-------- Exercise materials --------

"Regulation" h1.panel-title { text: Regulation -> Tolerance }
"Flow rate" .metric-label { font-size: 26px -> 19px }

--------
-------- Exercise materials --------

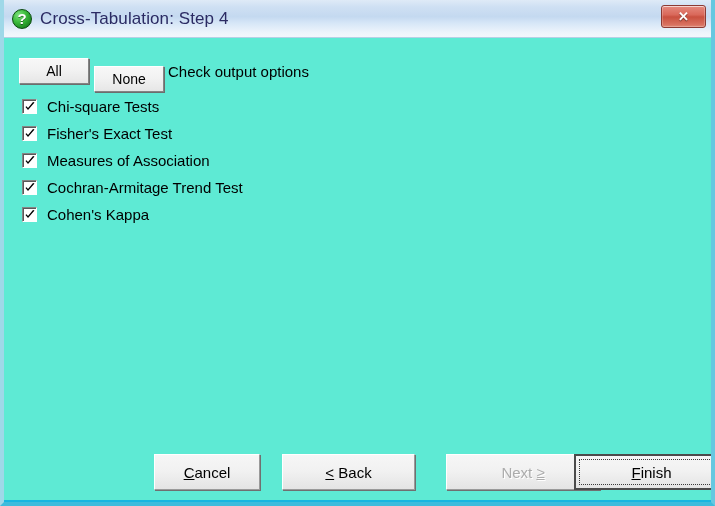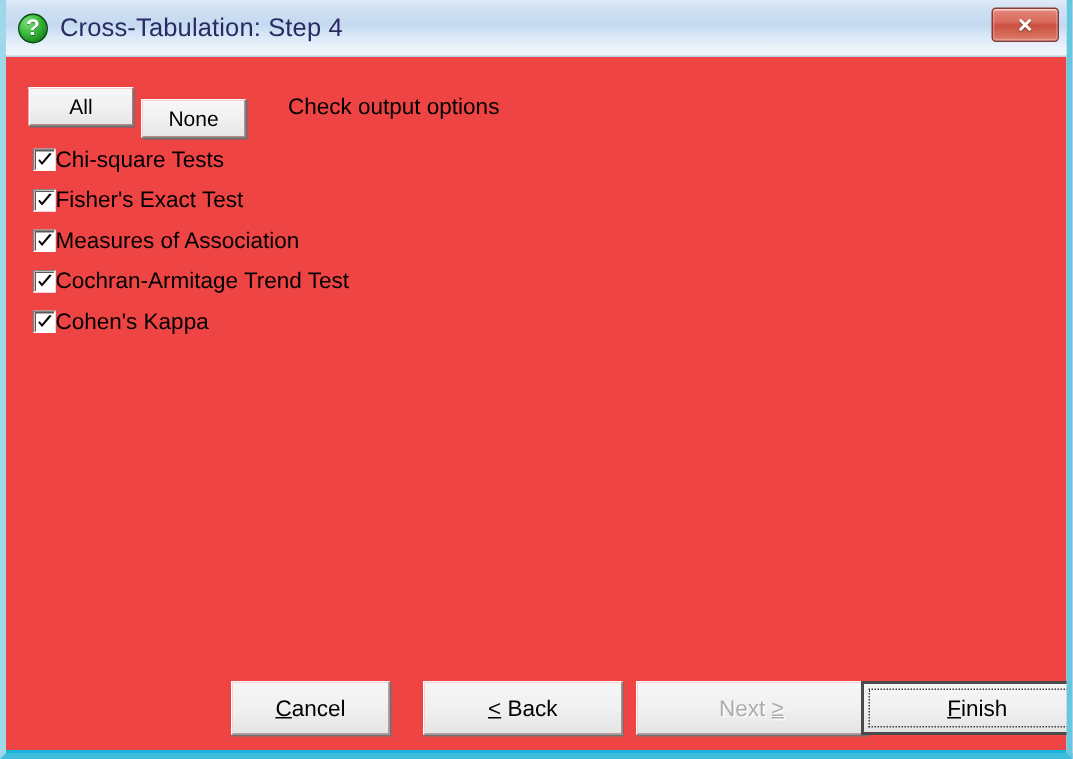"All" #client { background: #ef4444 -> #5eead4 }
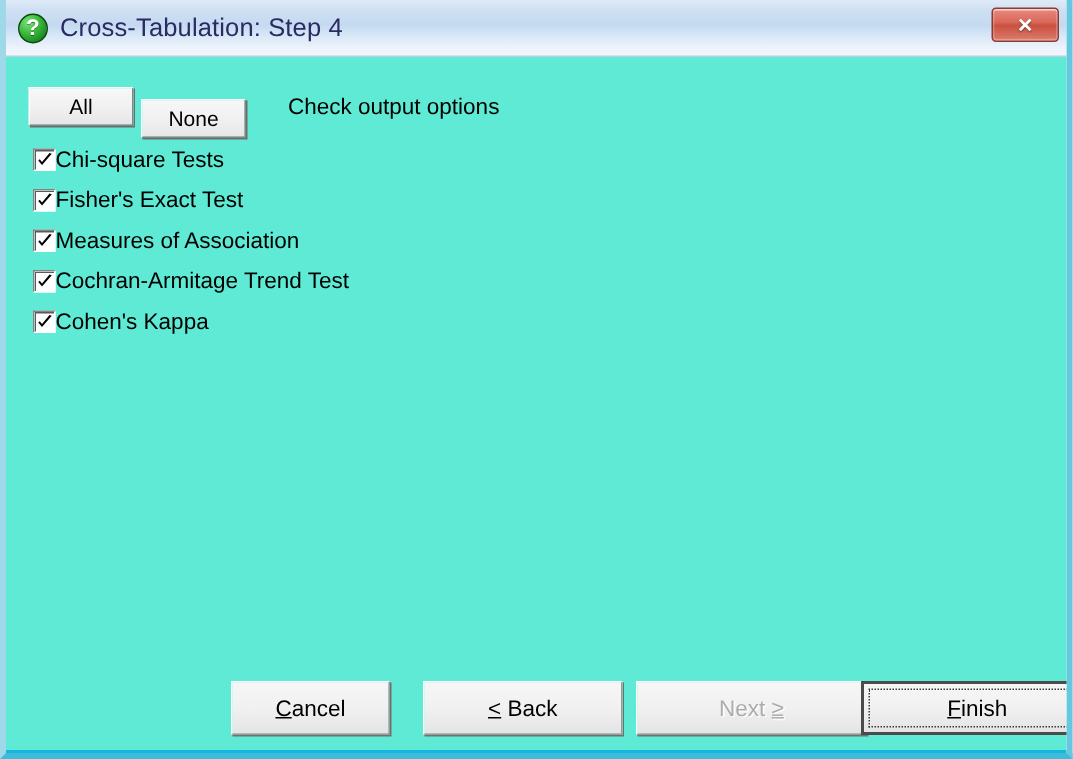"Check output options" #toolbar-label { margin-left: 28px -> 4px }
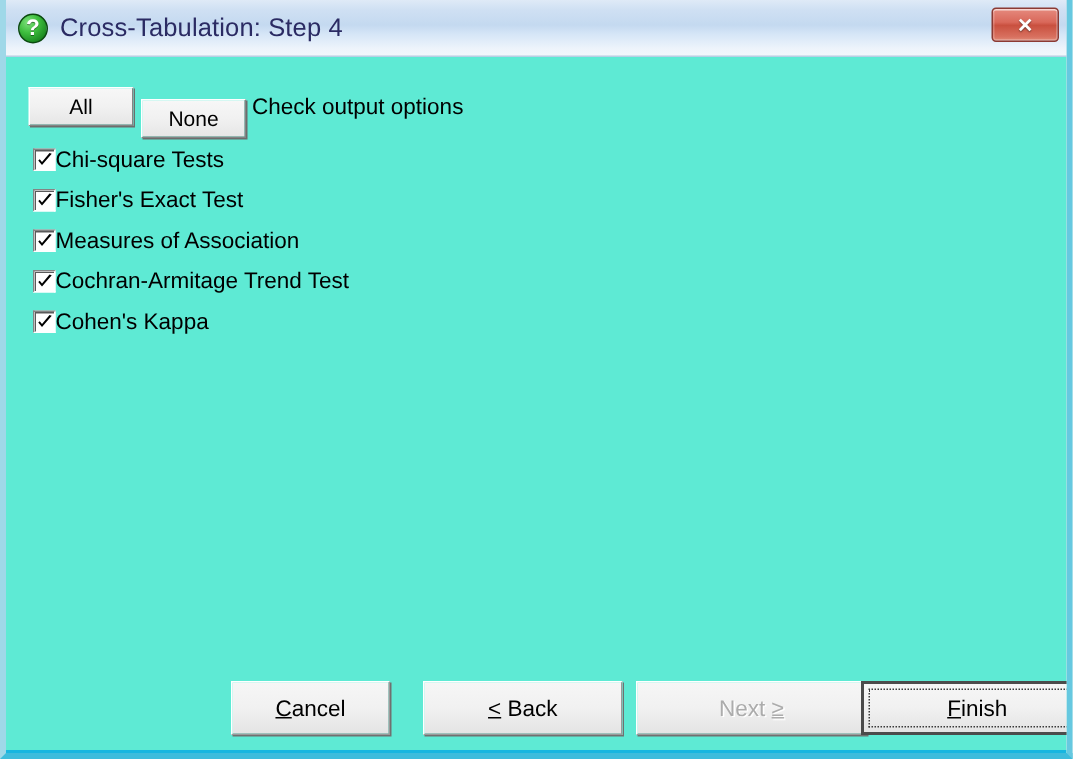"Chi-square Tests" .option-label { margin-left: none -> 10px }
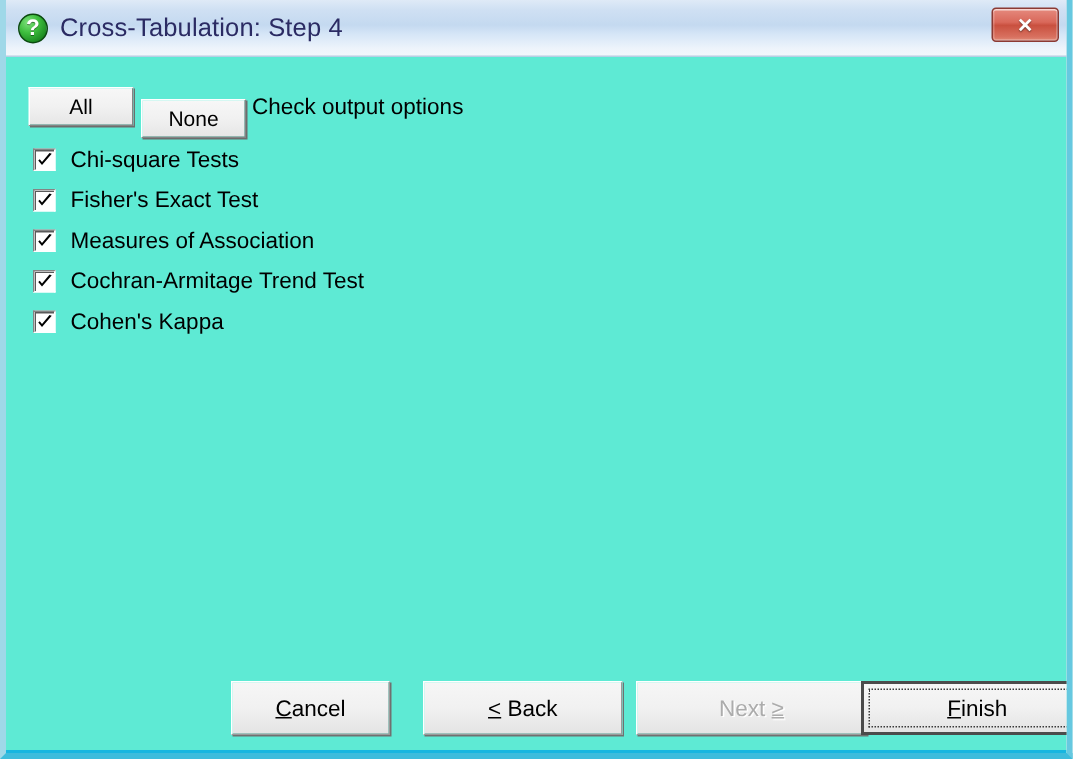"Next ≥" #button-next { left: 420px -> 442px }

--------

Reproduce the data above exactly, but only from the line containing "background: #ef4444 ->" through the line containing "left: 420px ->". Omit all pictures.

"All" #client { background: #ef4444 -> #5eead4 }
"Check output options" #toolbar-label { margin-left: 28px -> 4px }
"Chi-square Tests" .option-label { margin-left: none -> 10px }
"Next ≥" #button-next { left: 420px -> 442px }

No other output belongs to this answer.